Zwei Häfenbrüder im Visier der Ermittler
Doch sämtliche Ermittlungen führten - trotz ausgesetzten Kopfgelds über 5.000 Euro - lange Zeit nicht zum Erfolg. Doch jetzt gibt es eine, im wahrsten Sinne des Wortes, heiße Spur zu den möglichen Feuerteufeln - und die führt direkt in Zellen der Justizanstalt Linz.
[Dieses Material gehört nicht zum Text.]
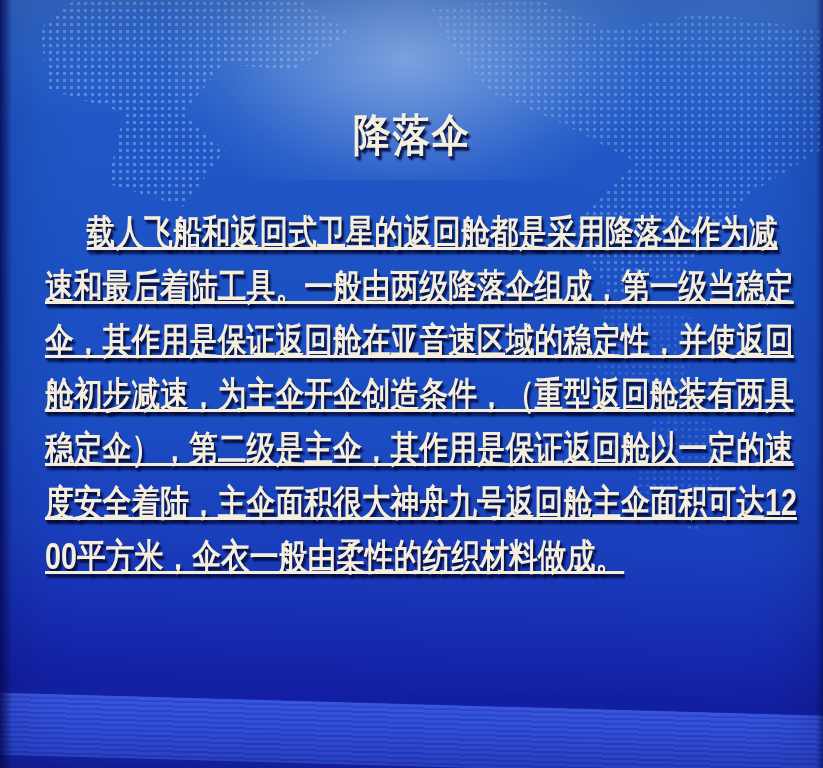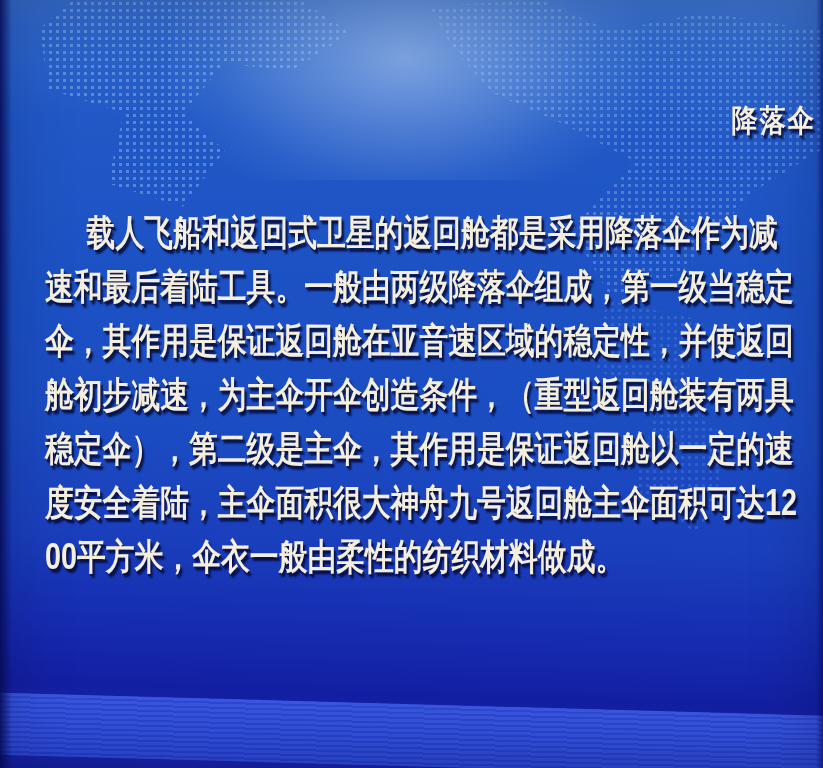--- a/index.html
+++ b/index.html
@@ -84,9 +84,9 @@
   .title {
     position: absolute;
     top: 84px; left: 0; width: 100%;
-    text-align: right;
+    text-align: center;
     color: #f5efdd;
-    font-size: 31px;
+    font-size: 44px;
     font-weight: bold;
     line-height: 1;
     letter-spacing: 2px;

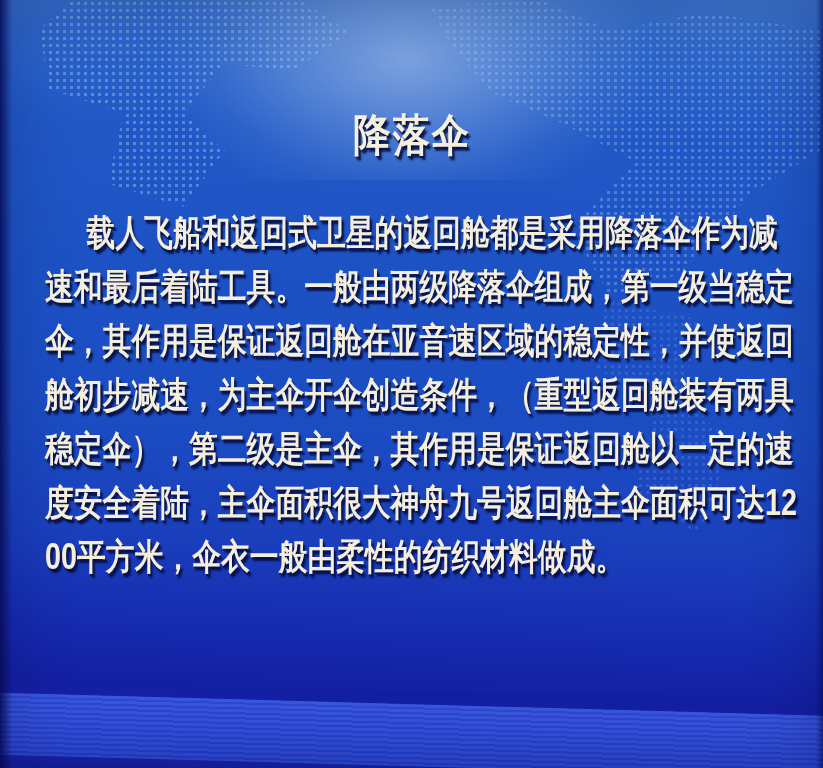--- a/index.html
+++ b/index.html
@@ -101,6 +101,7 @@
     position: absolute;
     top: 206px; left: 45px; right: 10px;
     color: #f4eedc;
+    text-decoration: underline;
   }
   .line {
     font-size: 36px;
Denn dort sitzen zwei Männer aus der rechten Szene ein und sollen, laut einem Tipp aus dem Rotlichtmilieu, für das Flammeninferno verantwortlich sein. Die Häfenbrüder seien noch vor ihrer Verhaftung von bislang unbekannten Hintermännern beauftragt worden, das Etablissement in Schutt und Asche zu legen.
Die Einvernahmen sind im Gange, Spekulationen und Schuldzuweisungen innerhalb der Szene wieder angeheizt.